Lines where the string "list" appears are to be copied from the entries below.

== RECORDS SHOWN ==
····················
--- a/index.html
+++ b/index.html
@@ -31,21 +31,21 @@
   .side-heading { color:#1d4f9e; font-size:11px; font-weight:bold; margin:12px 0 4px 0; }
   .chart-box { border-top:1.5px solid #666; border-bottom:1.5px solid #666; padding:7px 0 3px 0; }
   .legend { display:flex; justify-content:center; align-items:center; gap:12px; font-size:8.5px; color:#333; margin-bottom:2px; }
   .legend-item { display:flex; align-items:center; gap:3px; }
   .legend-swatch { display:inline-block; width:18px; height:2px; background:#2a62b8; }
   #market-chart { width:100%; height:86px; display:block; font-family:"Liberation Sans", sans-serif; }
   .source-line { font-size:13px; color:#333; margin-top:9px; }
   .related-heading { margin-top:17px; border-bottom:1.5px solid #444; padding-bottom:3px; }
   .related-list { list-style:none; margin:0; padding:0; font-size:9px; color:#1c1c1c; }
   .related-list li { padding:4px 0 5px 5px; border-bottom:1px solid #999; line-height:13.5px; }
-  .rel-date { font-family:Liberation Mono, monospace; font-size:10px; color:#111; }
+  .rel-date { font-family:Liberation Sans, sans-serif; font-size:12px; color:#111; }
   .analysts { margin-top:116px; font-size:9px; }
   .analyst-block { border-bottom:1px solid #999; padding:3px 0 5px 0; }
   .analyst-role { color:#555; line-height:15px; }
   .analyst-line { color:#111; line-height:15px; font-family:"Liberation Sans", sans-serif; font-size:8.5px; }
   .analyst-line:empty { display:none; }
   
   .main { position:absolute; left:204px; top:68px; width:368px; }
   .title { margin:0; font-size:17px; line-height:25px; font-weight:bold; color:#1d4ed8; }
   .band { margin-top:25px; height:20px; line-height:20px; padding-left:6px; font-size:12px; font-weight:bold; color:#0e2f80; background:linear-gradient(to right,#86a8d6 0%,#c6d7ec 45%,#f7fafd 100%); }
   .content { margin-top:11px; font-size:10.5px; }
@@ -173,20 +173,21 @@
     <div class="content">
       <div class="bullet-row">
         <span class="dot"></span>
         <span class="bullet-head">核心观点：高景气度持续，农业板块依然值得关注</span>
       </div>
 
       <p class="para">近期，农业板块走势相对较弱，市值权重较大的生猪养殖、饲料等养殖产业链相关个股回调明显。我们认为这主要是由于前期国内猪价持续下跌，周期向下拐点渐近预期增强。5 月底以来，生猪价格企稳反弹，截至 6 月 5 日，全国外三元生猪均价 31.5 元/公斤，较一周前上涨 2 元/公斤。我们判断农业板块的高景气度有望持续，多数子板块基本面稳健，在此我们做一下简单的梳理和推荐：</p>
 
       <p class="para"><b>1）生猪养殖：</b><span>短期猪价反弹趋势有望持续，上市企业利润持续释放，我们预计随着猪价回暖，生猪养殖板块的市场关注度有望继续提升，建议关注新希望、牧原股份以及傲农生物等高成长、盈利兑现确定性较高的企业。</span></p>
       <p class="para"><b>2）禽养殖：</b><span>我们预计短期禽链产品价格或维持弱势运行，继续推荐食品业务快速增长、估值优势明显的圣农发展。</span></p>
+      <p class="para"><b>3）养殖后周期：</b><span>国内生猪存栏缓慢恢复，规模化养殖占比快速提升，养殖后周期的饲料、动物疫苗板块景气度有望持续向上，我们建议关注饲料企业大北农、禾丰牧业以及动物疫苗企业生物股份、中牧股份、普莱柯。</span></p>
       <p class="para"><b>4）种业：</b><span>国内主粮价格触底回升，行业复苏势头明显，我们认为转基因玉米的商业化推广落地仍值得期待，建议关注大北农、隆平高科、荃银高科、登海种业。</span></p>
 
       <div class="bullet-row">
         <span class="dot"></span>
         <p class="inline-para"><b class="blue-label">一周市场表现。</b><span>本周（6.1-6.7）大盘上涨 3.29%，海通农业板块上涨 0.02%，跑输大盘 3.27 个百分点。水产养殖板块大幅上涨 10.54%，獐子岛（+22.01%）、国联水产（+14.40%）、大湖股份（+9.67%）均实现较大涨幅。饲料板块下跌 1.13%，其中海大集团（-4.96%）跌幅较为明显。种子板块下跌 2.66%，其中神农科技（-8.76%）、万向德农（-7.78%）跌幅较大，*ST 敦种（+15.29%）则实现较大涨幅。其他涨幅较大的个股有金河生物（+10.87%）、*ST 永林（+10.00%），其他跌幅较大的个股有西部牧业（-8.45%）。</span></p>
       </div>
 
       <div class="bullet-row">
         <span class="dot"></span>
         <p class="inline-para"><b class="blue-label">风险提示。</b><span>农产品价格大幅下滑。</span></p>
····················
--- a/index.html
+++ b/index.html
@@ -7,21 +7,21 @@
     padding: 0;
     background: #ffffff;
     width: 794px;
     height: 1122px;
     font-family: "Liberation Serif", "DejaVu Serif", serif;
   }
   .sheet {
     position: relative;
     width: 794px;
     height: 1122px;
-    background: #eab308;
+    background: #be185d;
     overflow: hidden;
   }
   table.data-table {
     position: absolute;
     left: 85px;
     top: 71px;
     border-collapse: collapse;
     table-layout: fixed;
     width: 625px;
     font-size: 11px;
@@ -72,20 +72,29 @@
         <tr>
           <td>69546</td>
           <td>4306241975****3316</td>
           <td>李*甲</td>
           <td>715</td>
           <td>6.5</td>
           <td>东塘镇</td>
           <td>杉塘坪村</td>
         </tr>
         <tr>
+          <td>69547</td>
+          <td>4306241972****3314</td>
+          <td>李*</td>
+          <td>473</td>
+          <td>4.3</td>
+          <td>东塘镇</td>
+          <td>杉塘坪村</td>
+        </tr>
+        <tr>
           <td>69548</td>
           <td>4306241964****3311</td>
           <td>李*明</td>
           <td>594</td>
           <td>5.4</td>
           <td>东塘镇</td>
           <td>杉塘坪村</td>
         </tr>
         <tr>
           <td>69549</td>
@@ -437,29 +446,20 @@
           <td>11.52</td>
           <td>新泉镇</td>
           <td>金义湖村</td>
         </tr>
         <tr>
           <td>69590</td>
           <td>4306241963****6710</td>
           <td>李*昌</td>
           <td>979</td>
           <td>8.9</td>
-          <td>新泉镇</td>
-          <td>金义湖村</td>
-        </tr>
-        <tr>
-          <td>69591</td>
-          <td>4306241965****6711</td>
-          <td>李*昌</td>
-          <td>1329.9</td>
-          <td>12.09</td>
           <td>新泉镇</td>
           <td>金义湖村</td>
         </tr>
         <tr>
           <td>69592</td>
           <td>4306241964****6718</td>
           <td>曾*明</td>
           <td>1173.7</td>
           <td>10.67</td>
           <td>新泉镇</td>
····················
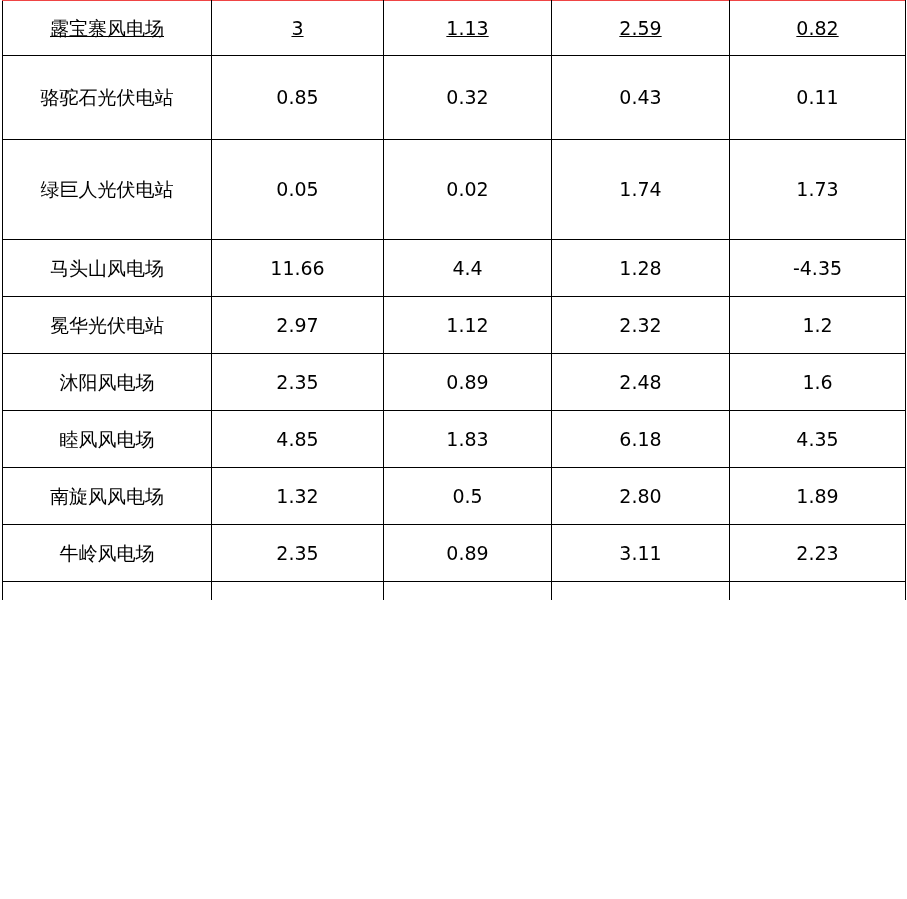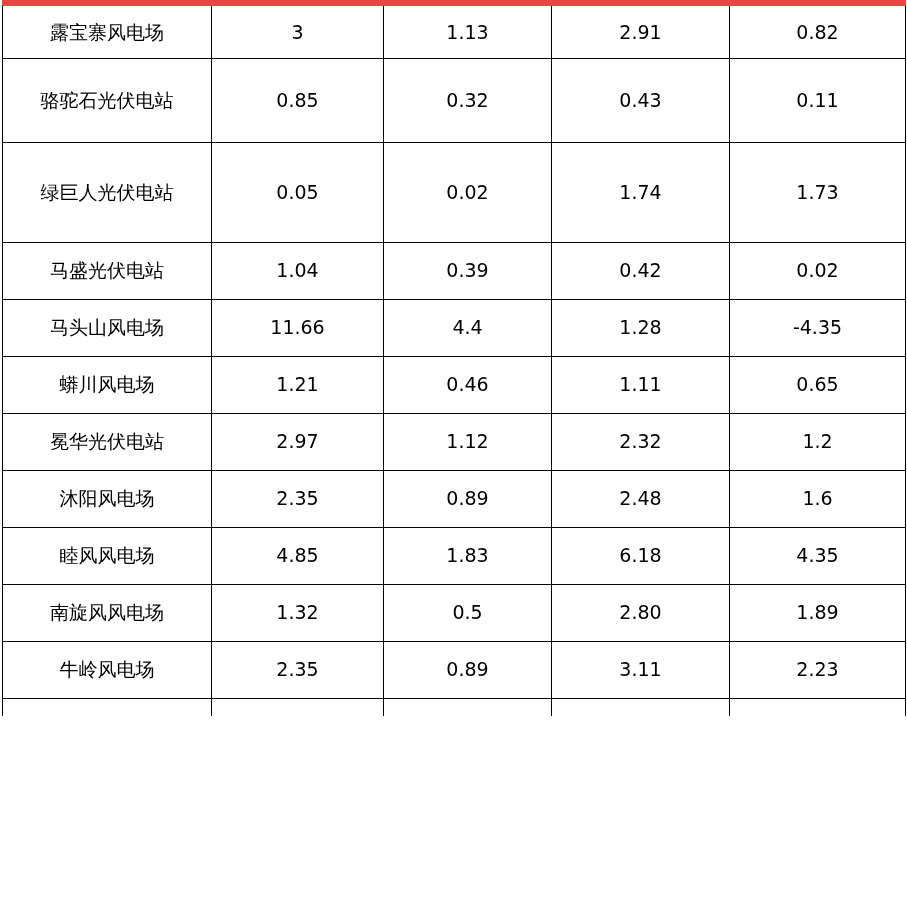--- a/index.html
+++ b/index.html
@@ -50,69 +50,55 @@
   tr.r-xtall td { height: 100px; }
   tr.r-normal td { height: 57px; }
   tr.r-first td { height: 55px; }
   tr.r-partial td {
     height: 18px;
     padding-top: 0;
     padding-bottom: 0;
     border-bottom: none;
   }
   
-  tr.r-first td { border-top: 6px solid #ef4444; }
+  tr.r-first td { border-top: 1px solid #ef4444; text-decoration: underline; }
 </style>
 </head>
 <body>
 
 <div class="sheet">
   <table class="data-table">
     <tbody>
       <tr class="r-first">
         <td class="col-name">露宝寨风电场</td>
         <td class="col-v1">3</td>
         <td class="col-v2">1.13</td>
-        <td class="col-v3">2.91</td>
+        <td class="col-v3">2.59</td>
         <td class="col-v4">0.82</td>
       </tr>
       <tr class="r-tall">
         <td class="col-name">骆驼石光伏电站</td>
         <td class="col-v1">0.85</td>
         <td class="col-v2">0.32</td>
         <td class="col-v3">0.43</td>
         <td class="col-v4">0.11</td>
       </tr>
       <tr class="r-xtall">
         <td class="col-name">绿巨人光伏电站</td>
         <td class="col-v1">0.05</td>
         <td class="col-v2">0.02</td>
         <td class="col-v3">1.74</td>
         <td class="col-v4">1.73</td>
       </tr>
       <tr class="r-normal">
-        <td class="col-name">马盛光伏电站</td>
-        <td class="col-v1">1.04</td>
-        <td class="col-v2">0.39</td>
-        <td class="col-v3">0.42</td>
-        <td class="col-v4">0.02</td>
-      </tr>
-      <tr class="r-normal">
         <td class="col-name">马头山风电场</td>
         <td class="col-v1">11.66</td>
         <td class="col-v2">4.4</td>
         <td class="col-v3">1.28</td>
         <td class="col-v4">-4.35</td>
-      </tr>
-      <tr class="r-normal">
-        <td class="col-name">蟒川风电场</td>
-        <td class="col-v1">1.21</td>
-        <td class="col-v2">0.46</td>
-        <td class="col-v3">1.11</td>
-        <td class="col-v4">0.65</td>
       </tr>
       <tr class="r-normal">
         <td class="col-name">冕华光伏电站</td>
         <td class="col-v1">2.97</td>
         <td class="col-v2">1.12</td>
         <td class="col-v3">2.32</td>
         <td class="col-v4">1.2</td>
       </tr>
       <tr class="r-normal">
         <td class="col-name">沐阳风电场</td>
····················
== SOLUTION TO THIS TASK ==
   .related-list { list-style:none; margin:0; padding:0; font-size:9px; color:#1c1c1c; }
   .related-list li { padding:4px 0 5px 5px; border-bottom:1px solid #999; line-height:13.5px; }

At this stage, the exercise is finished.